One of the standouts, Shawn Lee, provides an earnest take on Nick Drake’s “River Man,” set to an increasingly tense rhythm track of grumbling bass and a sampled orchestral hit. Like Drake, Lee doesn’t fly off the handle with vocal dynamics or showmanship; it’s the honest strain of his voice, a veritable plaintive wail of bedsitter soul, that grows on the listener and makes his case. Sharon Jones’ reworking of “This Land Is Your Land,” while not quite revolutionary, does in fact take Guthrie’s quaintly naive sing-a-long to new places with a hard stomping groove and a funereal brass section that offers a nod to “I Put A Spell On You.” The Rebirth’s pass at “Evil Vibrations” (samples of the original by The Mighty Ryeders figured prominently on “Saturday” from De La Soul’s De La Soul Is Dead) is pretty much on the money as mimicry, and may be significant in that DJ’s who couldn’t find the original now have a clean copy to sample.

Most of the other tracks on Rewind! 4 don’t move beyond novelty status. The White Stripes makes their own music ugly and clubfooted enough that perhaps the post-Jazzie B excursion of Willis’ “7 Nation Army” wasn’t necessary.
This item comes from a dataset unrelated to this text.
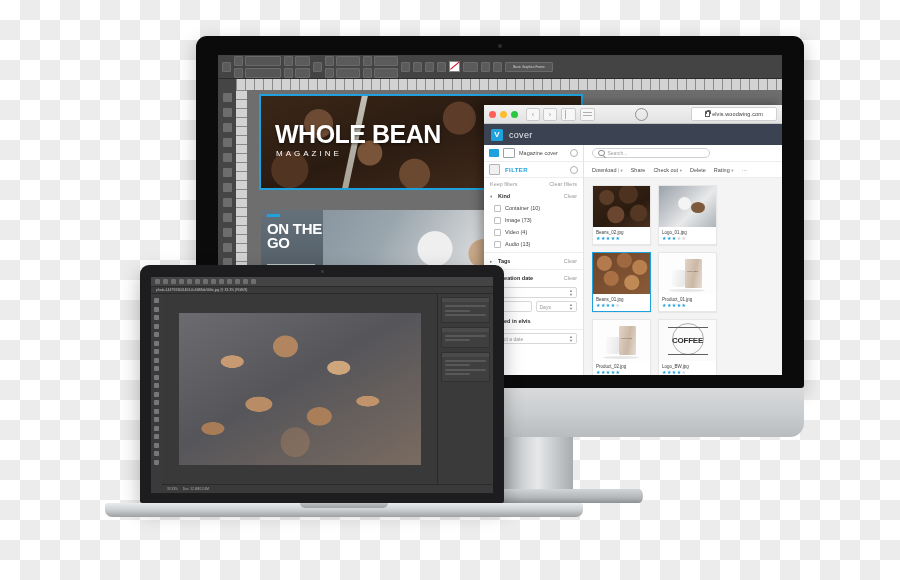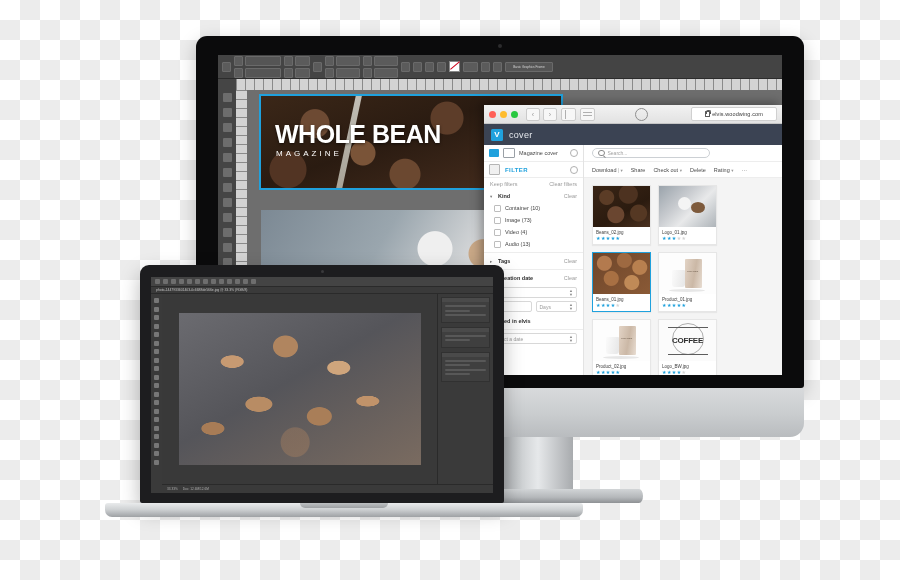"WHOLE BEAN" .cover { padding-left: none -> 20px }
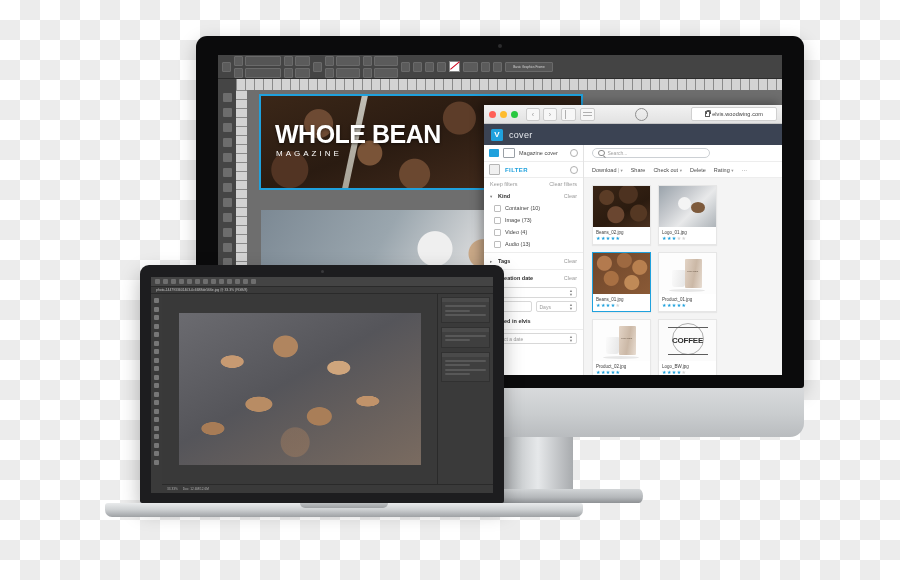"ON THE GO" div.spread2-left { html: none -> <div> <div></div> <div>ON THE GO</div> <div></div> </div> }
Cuts like Platinum Pied Piper’s Roger-esque vocoder-only cover of Burt Bacharach’s “The Look Of Love” reek of loft studio hell, and on their own strength could likely prevent Apple from porting Garage Band to Windows, thus assuring that 98 percent of the home computer market might be prevented from easily making their own albums.

Regardless of the value or necessity of some of the recordings on Rewind! 4, listeners will be rewarded at the end of the last track when the purpose of this collection reveals itself: now that looped cassettes are no longer the preferred medium of retail “atmospheric” programming, CDs like this one are needed by establishments like Old Navy and The Limited to cover up the subliminal mind control of “don’t steal” and “lose 40 pounds.” Boosters will leave targeted swipes in the dressing room when they emerge to ask the cashier, “who is that singing ‘Word Up?’” and a lucky few can shake their asses while they get their parking validated.